Something is Missing
Let’s consider for a moment what might be to some, a very unusual question.
Is it possible that something is missing in the way the Church in our generation celebrates what we call Communion? That question nagged at me for months. I had just finished compiling a collection of firsthand accounts of the Second Great Awakening in Tennessee and Kentucky. After I had thought the book was complete, that question began circling around in my head. When I asked the Holy Spirit what Communion looked like from His perspective, I was shocked by the answers I received. I think what I heard was just the tip of the iceberg.
What are we missing and how long has it been missing? What did they know that we don’t know? What did they experience that is missing from our experience?
In every instance where I had documented a frontier meeting, I discovered an interesting pattern. The event lasted for 7 to 14 days (sometimes more), but they had one very important thing in common. In each of those extended gatherings, the entire focus and culmination was securing a place at a Table.

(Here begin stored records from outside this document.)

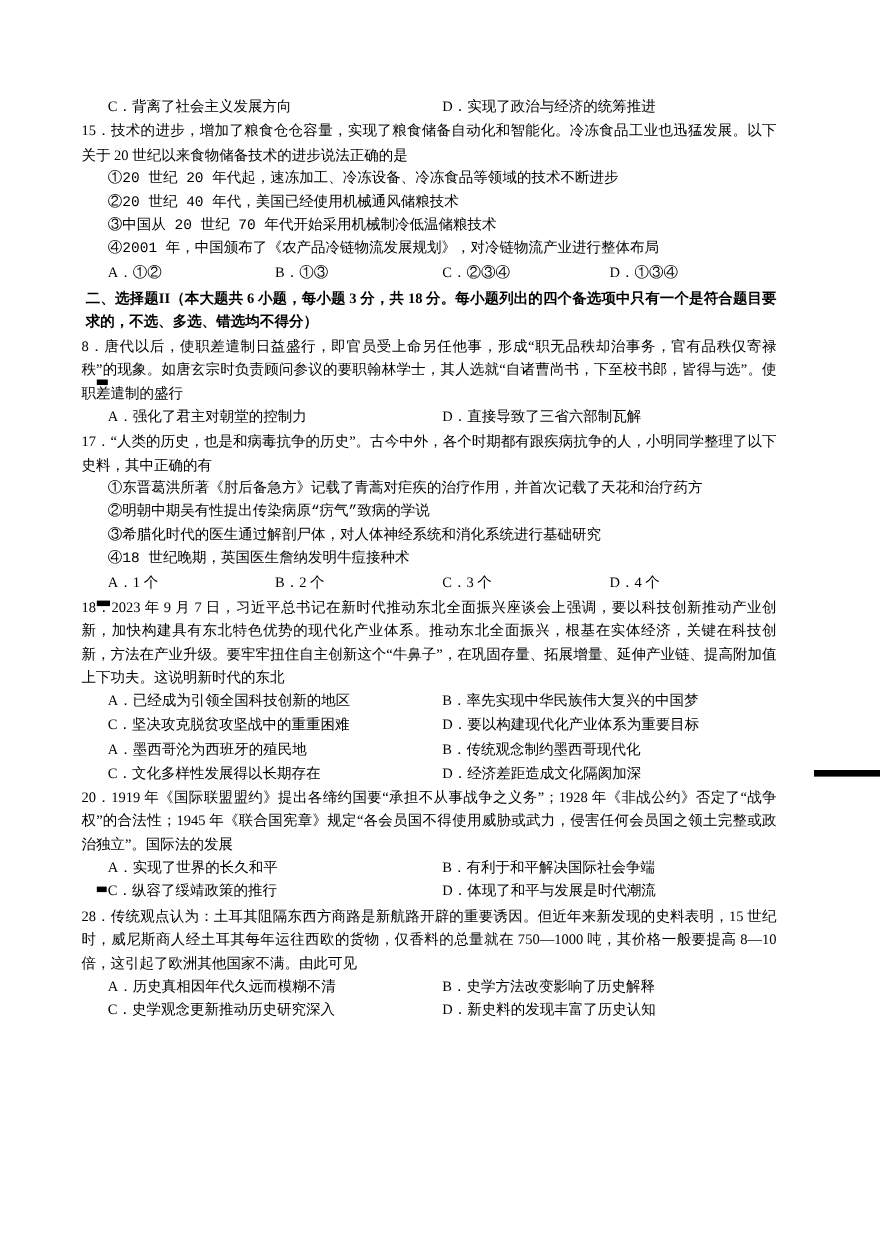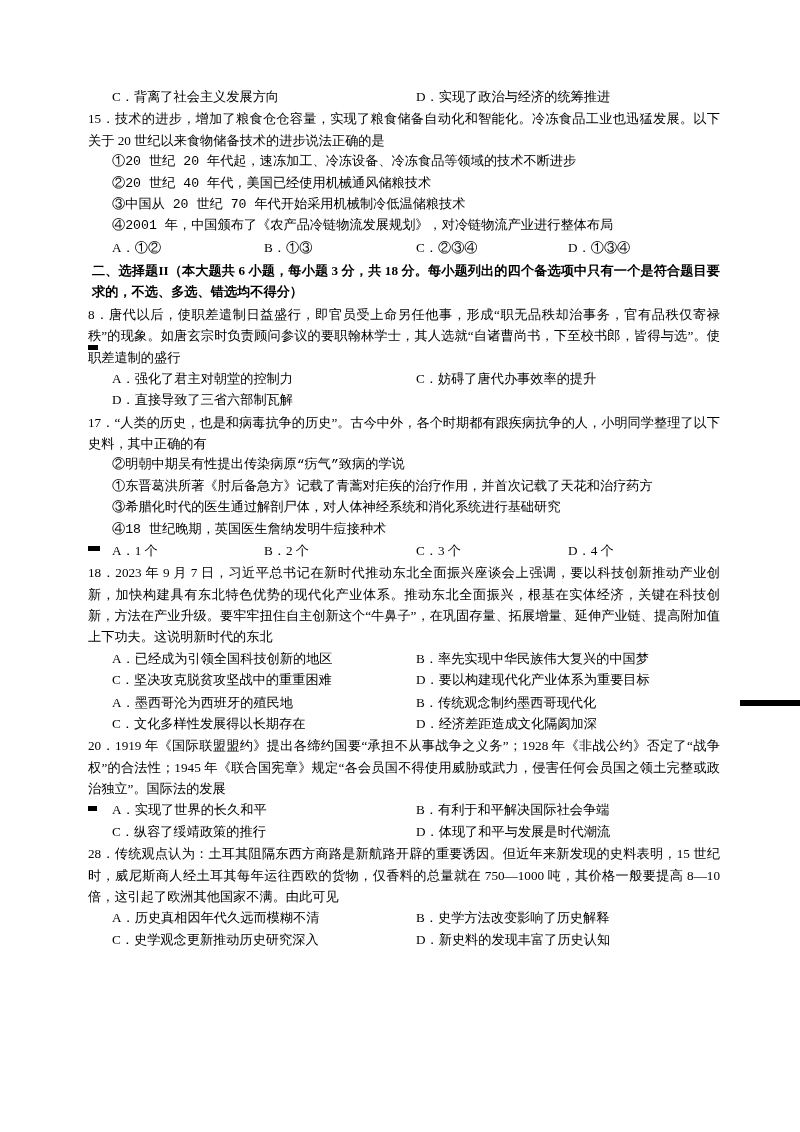"C．背离了社会主义发展方向" .content { left: 88px -> 74px }
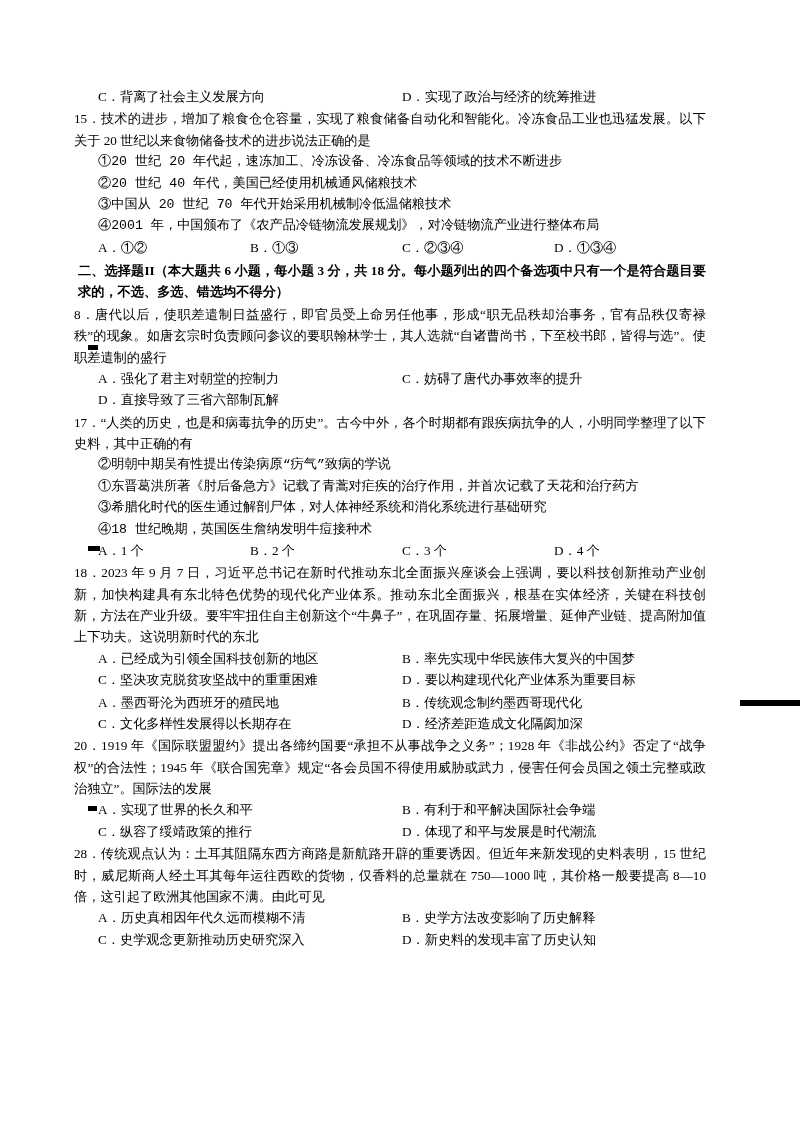"C．妨碍了唐代办事效率的提升" div.opt { html: <div>C．妨碍了唐代办事效率的提升</div> -> none }
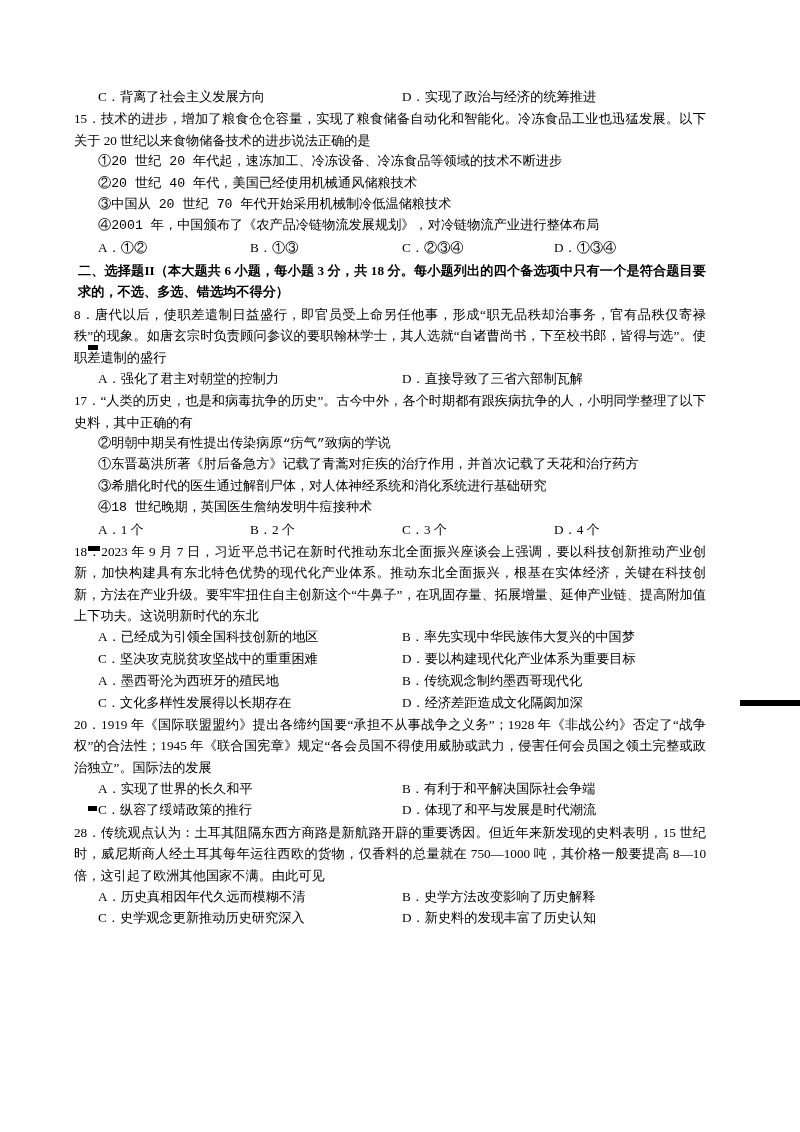"②明朝中期吴有性提出传染病原“疠气”致病的学说" div.sub { order: before "①东晋葛洪所著《肘后备急方》记载了青蒿对疟疾的治疗作用，并首次记载了天花和治疗药" -> after "①东晋葛洪所著《肘后备急方》记载了青蒿对疟疾的治疗作用，并首次记载了天花和治疗药" }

The days before that event were days of intense spiritual preparation. There was preaching, sometimes because of the sheer number of people attending (thousands), there were more a group of preachers all speaking at the same time in different areas of the large open field: most standing on stumps, or anything higher than the ground passionately preparing the way for the Table. What they called repentance, we might assume was chaos, but what I learned was that what we call chaos and what the Holy Spirit calls chaos might be a very different thing. Wherever the people were, there was a cacophony of sound. Shouting praises, weeping over sin, singing joyfully and intense laughter: all at the same time. It was not unusual to see hundreds swept off their feet by the mighty power of God that would lay on the ground for hours under intense conviction unaware of anything around them. The results were always the same. Intense conviction of sin. Deep, heart wrenching repentance. Loud shouts of praises to God when the breakthroughs came. And then, a type of worship and singing proceeded from those individuals that can only spring forth from grateful hearts and mouths that have been rescued and redeemed from a downhill spiral by the Lamb of God. Elderly people, young men and women, children- all arrested and captivated by the One Who is Altogether Lovely- all standing (and laying prostrate) together with one single goal: to have their hearts prepared to sit at the Table of the Lord together.
And then, and only then came the culmination. All of those that were able to convince the ministers that examined them, of their absolute surrender to God, and living, intimate relationship with the Lord Jesus Christ, obtained a metal token that allowed them to sit at the treasured Table of the Lord alongside others in whose hearts also burned with a passionate fire and shared hunger for God.
It was not an obligation, but an honor. It did not last for minutes, but for hours. And many would not have moved from their place at the Table at all, if there had not been hundreds (or thousands) waiting for their seats, and the process would begin all over again.
As I ponder what is missing, there is one scripture that always comes to mind.
In II Kings, in the days of King Josiah, something was discovered when they were clearing debris from the Temple as it was being restored and prepared for use again. Something that had been missing for generations: missing for so long that nobody even remembered it.
And when it was found, it set up a chain of events that sparked a revival, first in the heart of the king, and then in the hearts of the people. How could something so important have been utterly forgotten? It was not until they began the heroic effort to clear the Temple of the what should have never been there in the first place that had collected there over time, that they discovered a great treasure. They found written words detailing what had been lost. And, when these words were read out loud before the king, his first response was mourning and brokenness. And then he gathered all of the people and commanded that the words be read out loud in their presence. Once again, the response was mourning and brokenness. And finally, they became painfully aware that what had been missing. Those words were the catalysts to initiate a progression of events that led them back to a very important Table, an ancient Table.